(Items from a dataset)
_ _ _ _ _ _ _

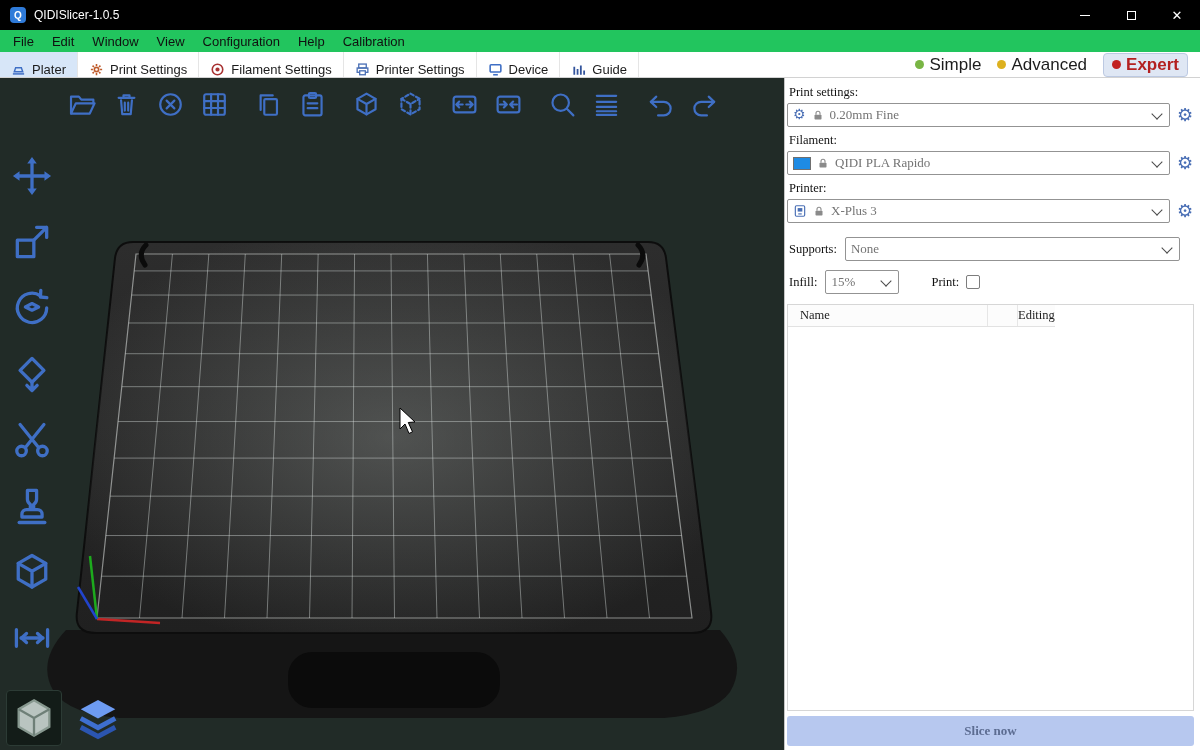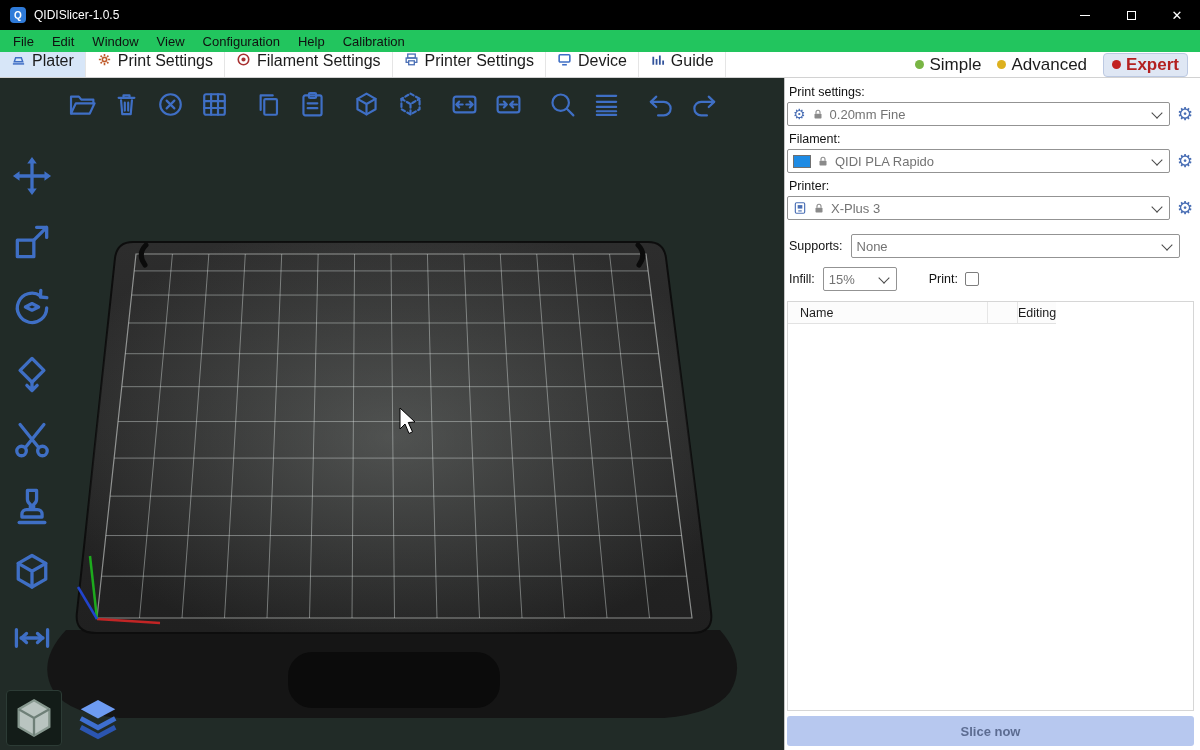--- a/index.html
+++ b/index.html
@@ -17,21 +17,21 @@
   .win-controls { margin-left:auto; display:flex; height:100%; }
   .win-btn { width:46px; height:100%; display:flex; align-items:center; justify-content:center; color:#fff; font-size:13px; }
   .min-glyph { display:block; width:10px; border-top:1px solid #fff; }
   .max-glyph { display:block; width:9px; height:9px; border:1px solid #fff; }
   .close-glyph { font-size:13px; line-height:1; }
   
   .menubar { height:22px; background:#22c55e; display:flex; align-items:center; padding-left:4px; }
   .menu-item { padding:0 9px; font-size:13px; color:#101010; }
   
   .tabbar { height:26px; background:#fff; border-bottom:1px solid #d2d2d2; display:flex; align-items:stretch; }
-  .tab { display:flex; align-items:flex-start; gap:6px; padding:0 11px; border-right:1px solid #e5e5e5; font-size:16px; color:#1c1c1c; white-space:nowrap; }
+  .tab { display:flex; align-items:flex-end; gap:6px; padding:0 11px; border-right:1px solid #e5e5e5; font-size:13px; color:#1c1c1c; white-space:nowrap; }
   .tab.active { background:#d7e6f8; }
   .tab svg { width:15px; height:15px; }
   .modes { margin-left:auto; display:flex; align-items:center; gap:16px; padding-right:12px; }
   .mode { display:flex; align-items:center; gap:5px; font-size:17px; color:#1c1c1c; }
   .mode .dot { width:9px; height:9px; border-radius:50%; }
   .mode.active { background:#dfe7f4; border:1px solid #bcc9e2; border-radius:4px; padding:1px 8px; font-weight:bold; color:#b32020; }
   
   .main { position:absolute; top:78px; left:0; right:0; bottom:0; display:flex; }
   .viewport { position:relative; width:784px; height:672px; background:#212b27; overflow:hidden; flex:none; }
   .scene-svg { position:absolute; left:0; top:0; }
@@ -41,21 +41,21 @@
   .tbtn.group-start { margin-left:10px; }
   .left-toolbar { position:absolute; left:6px; top:72px; display:flex; flex-direction:column; gap:14px; z-index:5; }
   .lbtn { width:52px; height:52px; display:flex; align-items:center; justify-content:center; color:#3f6fc5; }
   .lbtn svg { width:44px; height:44px; }
   .view-toolbar { position:absolute; left:6px; bottom:4px; display:flex; gap:8px; align-items:center; z-index:5; }
   .vbtn { width:56px; height:56px; display:flex; align-items:center; justify-content:center; border-radius:4px; }
   .vbtn svg { width:46px; height:46px; }
   .vbtn.active { background:#131c18; border:1px solid #2c3b35; }
   
   .sidebar { flex:1; background:#fff; border-left:1px solid #c6c6c6; padding:6px 4px 4px 2px;
-    display:flex; flex-direction:column; font-size:12.5px; }
+    display:flex; flex-direction:column; font-size:12.5px;font-family:Liberation Serif, serif; }
   .sec-label { margin:1px 0 3px 2px; color:#111; }
   .preset-row { display:flex; align-items:center; margin-bottom:5px; }
   .combo { flex:1; height:24px; border:1px solid #939393; border-radius:2px; background:#fff;
     display:flex; align-items:center; padding:0 7px 0 5px; gap:6px; min-width:0; }
   .combo-text { font-size:13px; color:#737373; white-space:nowrap; overflow:hidden; }
   .chev { margin-left:auto; width:10px; height:10px; position:relative; flex:none; }
   .chev::after { content:""; position:absolute; left:1px; top:0px; width:7px; height:7px;
     border-right:1.5px solid #4a4a4a; border-bottom:1.5px solid #4a4a4a; transform:rotate(45deg); }
   .gear-glyph { color:#4a6fb5; font-size:14px; line-height:1; }
   .gear-btn { width:22px; height:24px; margin-left:4px; display:flex; align-items:center; justify-content:center;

_ _ _ _ _ _ _

The range runs from the line above containing "top:0px; width:7px; height:7px;" to the line containing "color:#4a6fb5; font-size:14px; line-height:1;", inclusive. Restate those lines word for word and no others.

**Your solution**
   .chev::after { content:""; position:absolute; left:1px; top:0px; width:7px; height:7px;
     border-right:1.5px solid #4a4a4a; border-bottom:1.5px solid #4a4a4a; transform:rotate(45deg); }
   .gear-glyph { color:#4a6fb5; font-size:14px; line-height:1; }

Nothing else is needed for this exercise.